Are you using S-Video if so disconnect it, use RCA plug instead. Have you checked your outside connections. a loose or wet connection could be causing the problem. If you are using a multi-switch have you checked that? Hope these ideas help. What happens when you check the SAT input strength, as it is happening on two systems it probably has something to do with the dish or cabling.


----------



## UARMF (May 12, 2007)

rbtravis said:


> Are you using S-Video if so disconnect it, use RCA plug instead. Have you checked your outside connections. a loose or wet connection could be causing the problem. If you are using a multi-switch have you checked that? Hope these ideas help. What happens when you check the SAT input strength, as it is happening on two systems it probably has something to do with the dish or cabling.


I'm not using a cable or satellite box. it's just cable into the back of the tivo.


----------



## rbtravis (Aug 9, 2005)

UARMF said:


> I'm not using a cable or satellite box. it's just cable into the back of the tivo.
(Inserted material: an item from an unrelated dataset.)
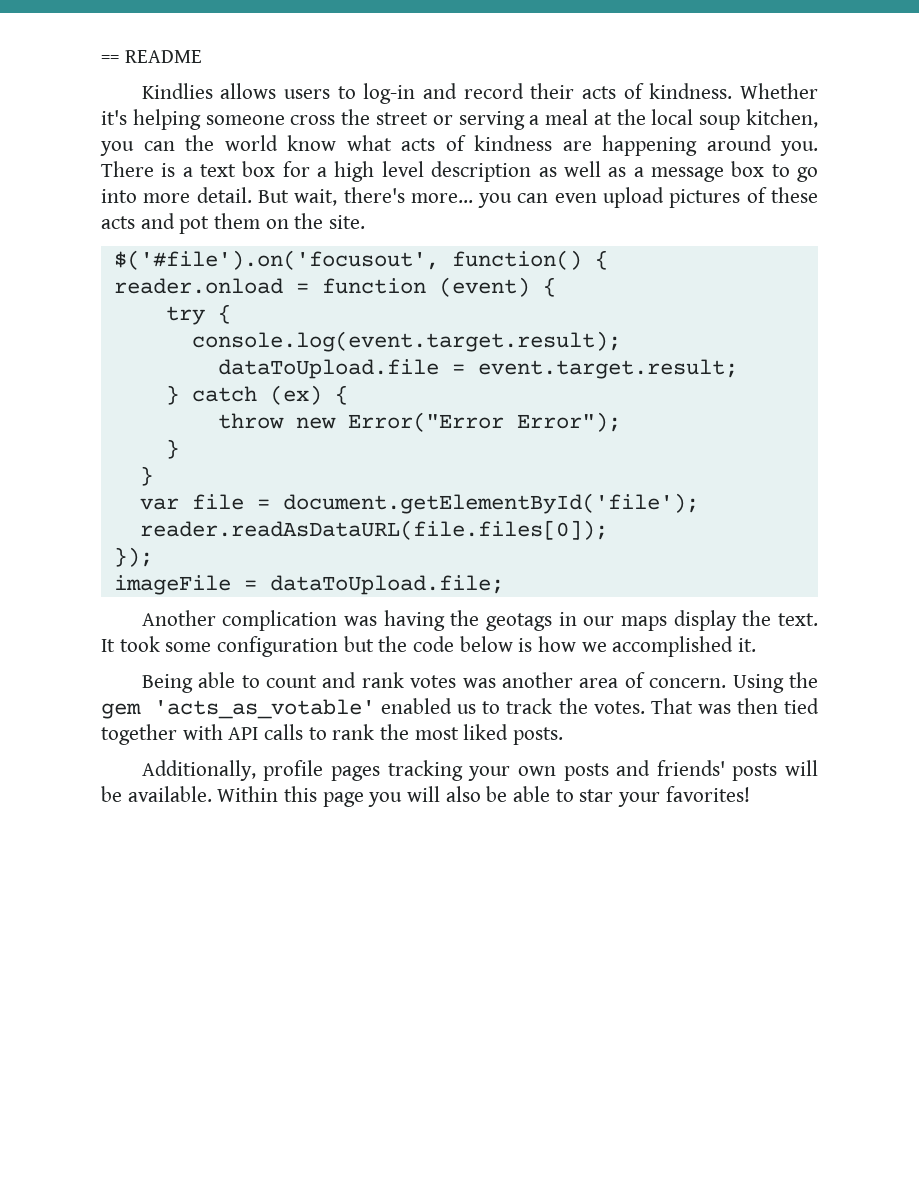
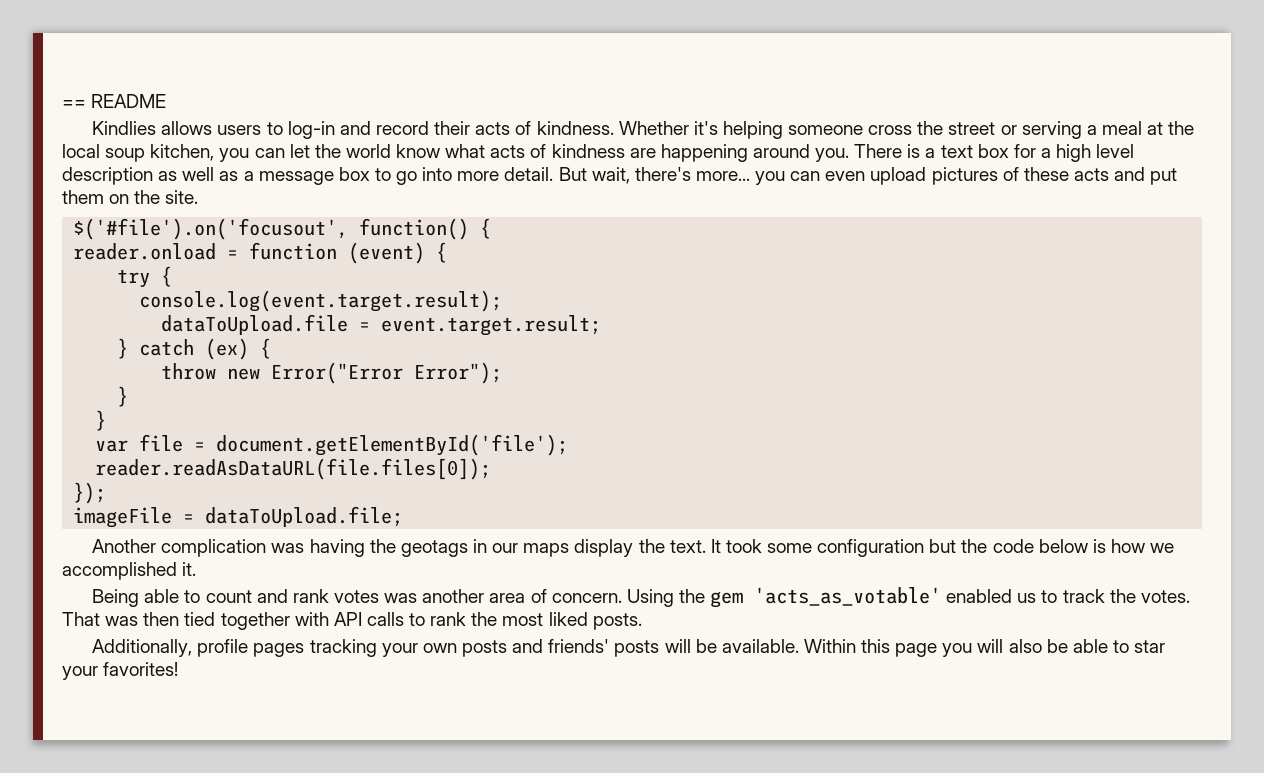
(175, 146) none -> [289,144,310,158] let
[179,216,210,234] pot -> [1150,168,1178,185] put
the RG6 cable connects to a Satellite and maybe goes through a Multi-switch, if you have 4 RG6 cables coming from your dish the multi-switch is in the Dish. Check all connections, Switch the cable connections on the back of the TiVo to see if the problem moves. Check the sat strength under settings. the cable I was talking about was the wires that go from the dish to the TiVo, often the cable has two wires that come into the house and go into a Multi-switch which then sends two wires to each Tivo. This Multi-Switch often goes bad, especially the non-powered kind. I have had 4 bad Eagle-Aspen(brand name) myself. When it goes bad the picture pixelates and becomes unwatchable. Trace the RG6 cable from the Dish to your receiver to see if you have one if these inline. IF so replace one side(i.e. two wires going to one tivo) with two female to female connectors so the wiring is then routed directly from the satellite to one TiVo to see if the problem goes away. If it goes away the Multi-switch is bad, buy another one from a place such as Ebay and replace it. Good Luck


----------



## UARMF (May 12, 2007)

rbtravis said:


> the RG6 cable connects to a Satellite and maybe goes through a Multi-switch, if you have 4 RG6 cables coming from your dish the multi-switch is in the Dish. Check all connections, Switch the cable connections on the back of the TiVo to see if the problem moves. Check the sat strength under settings. the cable I was talking about was the wires that go from the dish to the TiVo, often the cable has two wires that come into the house and go into a Multi-switch which then sends two wires to each Tivo. This Multi-Switch often goes bad, especially the non-powered kind. I have had 4 bad Eagle-Aspen(brand name) myself. When it goes bad the picture pixelates and becomes unwatchable. Trace the RG6 cable from the Dish to your receiver to see if you have one if these inline. IF so replace one side(i.e. two wires going to one tivo) with two female to female connectors so the wiring is then routed directly from the satellite to one TiVo to see if the problem goes away. If it goes away the Multi-switch is bad, buy another one from a place such as Ebay and replace it. Good Luck


But as I've already Told you, I am NOT using a Cable Box or Satellite Box (No Satellite Dish) What's More is if i put in the orginal Tivo Drive, the problem stops. so it's either the drive's or the way i'm using MFScopy.


----------



## dwit (May 5, 2004)

UARMF said:


> But as I've already Told you, I am NOT using a Cable Box or Satellite Box (No Satellite Dish) What's More is if i put in the orginal Tivo Drive, the problem stops. so it's either the drive's or the way i'm using MFScopy.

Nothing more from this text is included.